*Problem to solve*:
Report every line of the records below that includes the string "fill".

[Records contained in a dataset]
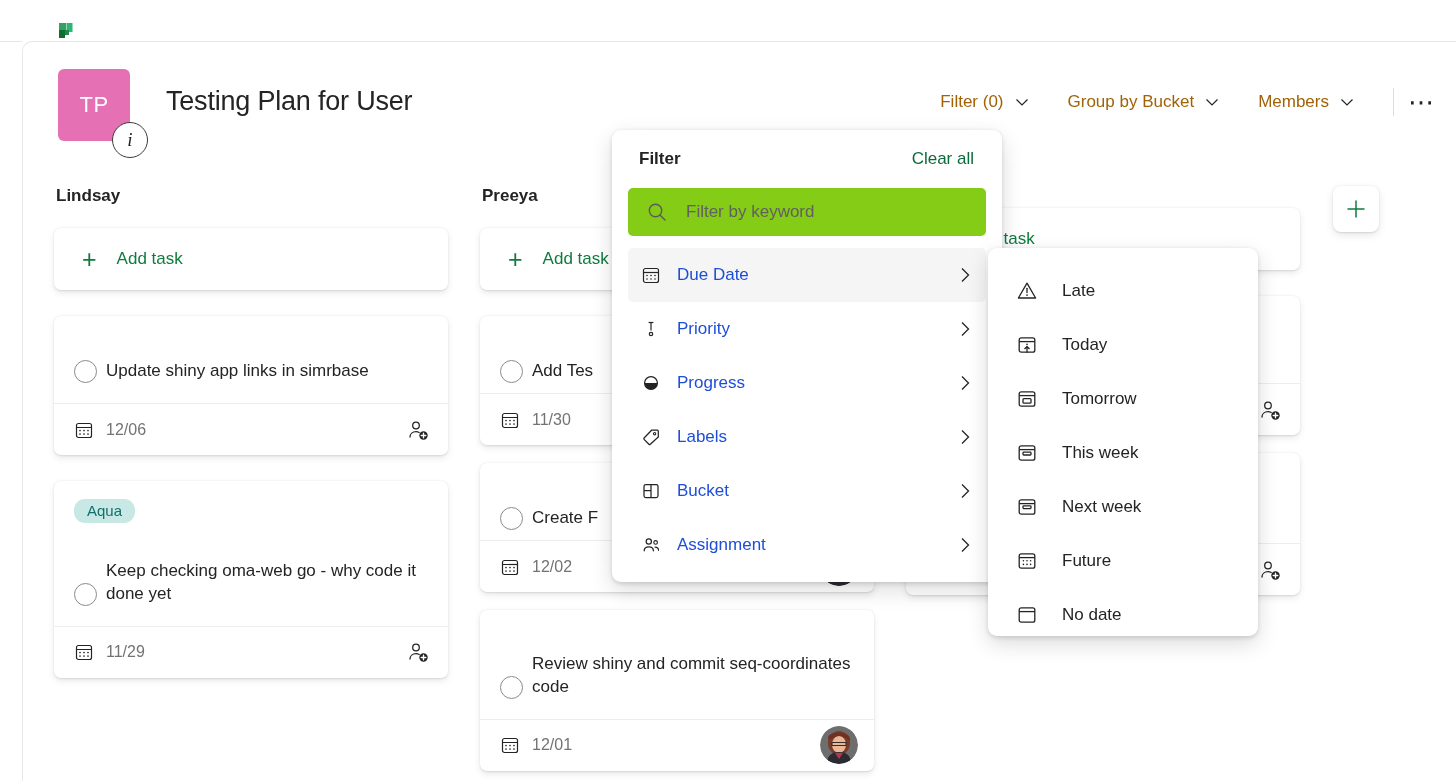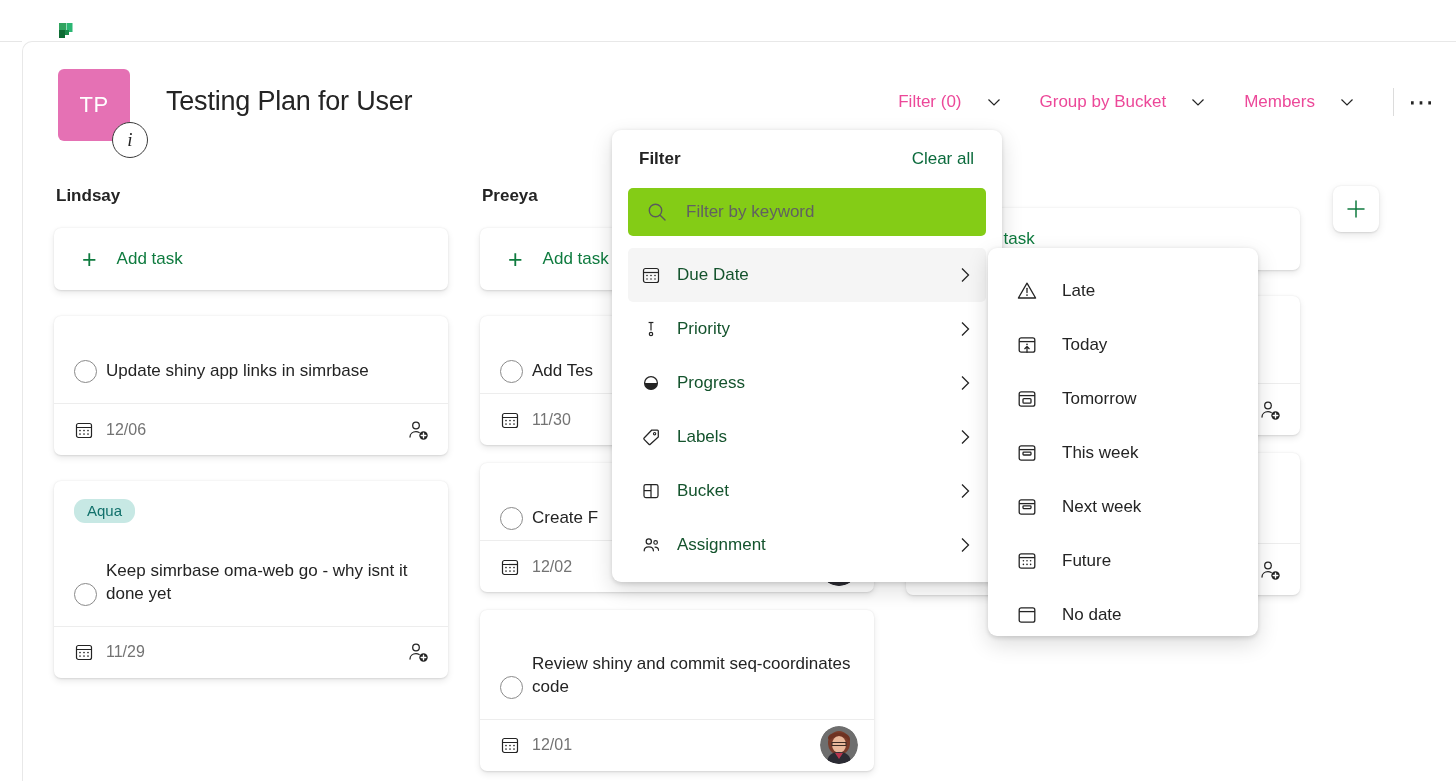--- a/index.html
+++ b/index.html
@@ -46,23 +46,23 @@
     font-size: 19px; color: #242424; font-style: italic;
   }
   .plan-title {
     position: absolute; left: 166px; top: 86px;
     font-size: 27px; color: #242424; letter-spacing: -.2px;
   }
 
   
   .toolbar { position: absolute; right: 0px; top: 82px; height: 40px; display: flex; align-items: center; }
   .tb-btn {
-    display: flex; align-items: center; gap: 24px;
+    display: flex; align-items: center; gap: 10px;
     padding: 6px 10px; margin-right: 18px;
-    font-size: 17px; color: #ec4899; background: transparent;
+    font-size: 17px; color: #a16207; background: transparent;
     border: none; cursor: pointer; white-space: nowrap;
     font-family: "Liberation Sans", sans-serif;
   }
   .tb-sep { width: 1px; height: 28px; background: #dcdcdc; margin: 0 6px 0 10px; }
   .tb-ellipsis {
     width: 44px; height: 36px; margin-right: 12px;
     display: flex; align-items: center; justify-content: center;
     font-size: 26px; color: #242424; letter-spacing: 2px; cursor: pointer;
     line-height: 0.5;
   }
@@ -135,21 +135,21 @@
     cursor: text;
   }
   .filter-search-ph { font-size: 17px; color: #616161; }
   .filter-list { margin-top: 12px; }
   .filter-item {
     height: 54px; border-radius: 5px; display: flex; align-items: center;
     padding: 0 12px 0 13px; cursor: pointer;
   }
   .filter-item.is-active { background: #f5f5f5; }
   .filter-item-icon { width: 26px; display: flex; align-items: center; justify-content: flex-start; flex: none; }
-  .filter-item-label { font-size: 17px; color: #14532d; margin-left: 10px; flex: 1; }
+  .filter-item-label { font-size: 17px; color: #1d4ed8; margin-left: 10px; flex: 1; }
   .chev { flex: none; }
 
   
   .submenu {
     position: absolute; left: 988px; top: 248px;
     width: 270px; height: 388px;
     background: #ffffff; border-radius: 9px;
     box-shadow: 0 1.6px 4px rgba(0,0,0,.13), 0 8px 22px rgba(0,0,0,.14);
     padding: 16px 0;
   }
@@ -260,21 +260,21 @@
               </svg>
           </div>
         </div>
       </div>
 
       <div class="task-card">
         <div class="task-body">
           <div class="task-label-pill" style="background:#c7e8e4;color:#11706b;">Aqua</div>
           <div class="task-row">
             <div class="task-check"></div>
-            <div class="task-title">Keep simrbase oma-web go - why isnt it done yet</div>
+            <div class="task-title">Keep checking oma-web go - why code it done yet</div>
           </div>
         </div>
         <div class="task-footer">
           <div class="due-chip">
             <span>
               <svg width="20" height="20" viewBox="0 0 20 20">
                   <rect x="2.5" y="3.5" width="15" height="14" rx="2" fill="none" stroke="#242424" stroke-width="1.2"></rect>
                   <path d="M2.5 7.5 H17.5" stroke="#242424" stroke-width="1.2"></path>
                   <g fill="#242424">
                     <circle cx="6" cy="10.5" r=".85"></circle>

--

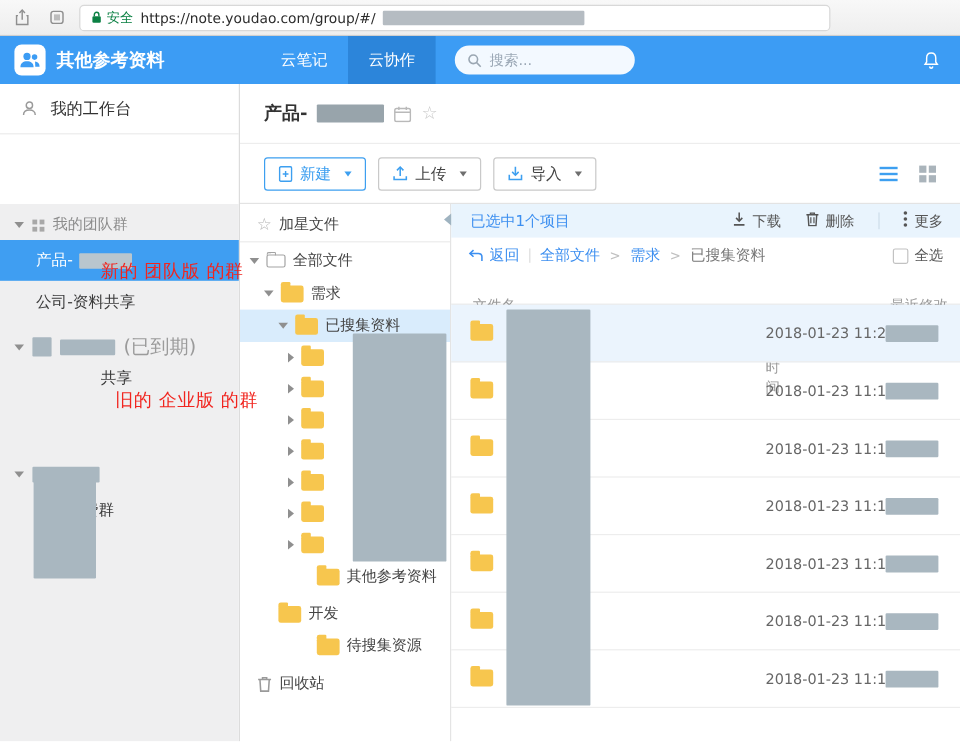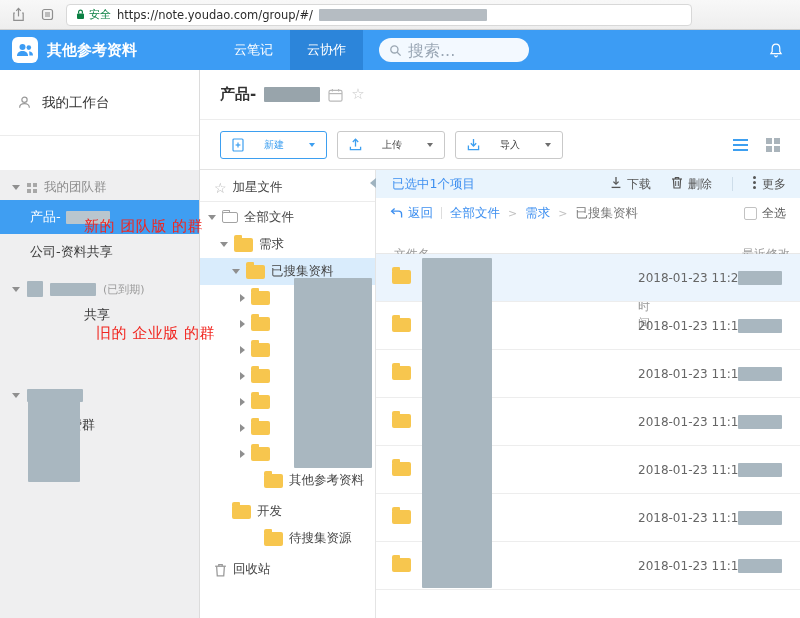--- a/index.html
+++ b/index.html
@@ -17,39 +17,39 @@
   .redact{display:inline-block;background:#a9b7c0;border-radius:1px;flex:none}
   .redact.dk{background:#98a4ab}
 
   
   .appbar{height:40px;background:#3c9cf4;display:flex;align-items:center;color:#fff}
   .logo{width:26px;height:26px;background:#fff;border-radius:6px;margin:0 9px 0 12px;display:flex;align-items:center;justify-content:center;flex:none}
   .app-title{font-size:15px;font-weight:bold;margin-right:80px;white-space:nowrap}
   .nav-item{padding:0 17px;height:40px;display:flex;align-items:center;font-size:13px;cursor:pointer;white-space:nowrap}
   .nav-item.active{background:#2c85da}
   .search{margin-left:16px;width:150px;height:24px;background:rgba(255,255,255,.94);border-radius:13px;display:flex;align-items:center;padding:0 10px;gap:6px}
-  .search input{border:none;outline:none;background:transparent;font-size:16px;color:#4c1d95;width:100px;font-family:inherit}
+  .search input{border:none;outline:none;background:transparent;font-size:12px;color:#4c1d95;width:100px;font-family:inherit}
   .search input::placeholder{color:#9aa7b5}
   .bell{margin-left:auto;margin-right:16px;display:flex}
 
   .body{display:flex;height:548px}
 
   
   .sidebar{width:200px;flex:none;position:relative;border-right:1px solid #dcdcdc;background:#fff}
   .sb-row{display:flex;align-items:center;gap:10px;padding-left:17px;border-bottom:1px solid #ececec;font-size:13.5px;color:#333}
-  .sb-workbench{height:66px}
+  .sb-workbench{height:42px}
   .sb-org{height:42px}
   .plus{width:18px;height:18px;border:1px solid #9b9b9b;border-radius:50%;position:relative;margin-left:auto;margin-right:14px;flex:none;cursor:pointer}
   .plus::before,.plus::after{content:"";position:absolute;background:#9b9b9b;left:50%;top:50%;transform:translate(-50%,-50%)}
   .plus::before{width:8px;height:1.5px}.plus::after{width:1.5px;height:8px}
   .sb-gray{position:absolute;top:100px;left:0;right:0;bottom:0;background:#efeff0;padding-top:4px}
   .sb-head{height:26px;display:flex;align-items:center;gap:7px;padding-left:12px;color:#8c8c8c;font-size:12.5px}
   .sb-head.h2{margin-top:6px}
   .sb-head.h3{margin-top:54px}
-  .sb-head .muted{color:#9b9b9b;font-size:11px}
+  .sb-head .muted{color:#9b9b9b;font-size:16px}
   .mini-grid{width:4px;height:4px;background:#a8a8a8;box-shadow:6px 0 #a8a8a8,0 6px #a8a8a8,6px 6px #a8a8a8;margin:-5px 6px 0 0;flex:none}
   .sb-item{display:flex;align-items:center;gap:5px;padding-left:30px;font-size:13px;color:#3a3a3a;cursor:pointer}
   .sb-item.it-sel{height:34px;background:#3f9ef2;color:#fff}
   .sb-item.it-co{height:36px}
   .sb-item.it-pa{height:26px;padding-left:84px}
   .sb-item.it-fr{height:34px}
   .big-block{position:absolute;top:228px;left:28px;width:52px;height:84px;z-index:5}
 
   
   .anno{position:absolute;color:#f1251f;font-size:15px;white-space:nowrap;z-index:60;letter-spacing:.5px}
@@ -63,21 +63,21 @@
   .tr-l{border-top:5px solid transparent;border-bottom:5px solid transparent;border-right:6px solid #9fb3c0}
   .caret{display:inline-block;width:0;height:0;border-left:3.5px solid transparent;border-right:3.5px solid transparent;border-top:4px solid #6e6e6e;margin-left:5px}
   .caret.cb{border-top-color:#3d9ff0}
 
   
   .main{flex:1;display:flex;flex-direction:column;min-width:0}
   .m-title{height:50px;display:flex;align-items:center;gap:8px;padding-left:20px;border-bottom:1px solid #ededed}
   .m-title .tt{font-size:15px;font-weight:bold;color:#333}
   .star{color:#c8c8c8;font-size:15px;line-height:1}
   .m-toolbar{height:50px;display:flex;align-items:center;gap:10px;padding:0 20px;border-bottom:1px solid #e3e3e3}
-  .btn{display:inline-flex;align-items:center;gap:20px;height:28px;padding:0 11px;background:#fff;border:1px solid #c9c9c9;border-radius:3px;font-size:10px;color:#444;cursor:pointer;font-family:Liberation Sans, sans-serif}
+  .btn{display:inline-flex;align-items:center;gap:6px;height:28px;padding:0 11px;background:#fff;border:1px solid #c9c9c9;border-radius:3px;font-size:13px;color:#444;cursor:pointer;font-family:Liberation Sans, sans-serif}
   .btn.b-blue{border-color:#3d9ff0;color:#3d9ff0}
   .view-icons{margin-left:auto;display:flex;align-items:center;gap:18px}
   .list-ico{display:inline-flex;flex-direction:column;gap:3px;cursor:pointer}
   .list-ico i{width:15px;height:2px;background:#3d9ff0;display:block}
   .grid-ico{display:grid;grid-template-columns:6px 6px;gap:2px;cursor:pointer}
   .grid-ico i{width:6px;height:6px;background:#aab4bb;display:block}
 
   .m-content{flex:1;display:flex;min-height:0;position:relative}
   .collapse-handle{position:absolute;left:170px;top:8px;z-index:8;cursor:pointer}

*Answer to the exercise*:
                   <rect x="2.5" y="3.5" width="15" height="14" rx="2" fill="none" stroke="#242424" stroke-width="1.2"></rect>
                   <g fill="#242424">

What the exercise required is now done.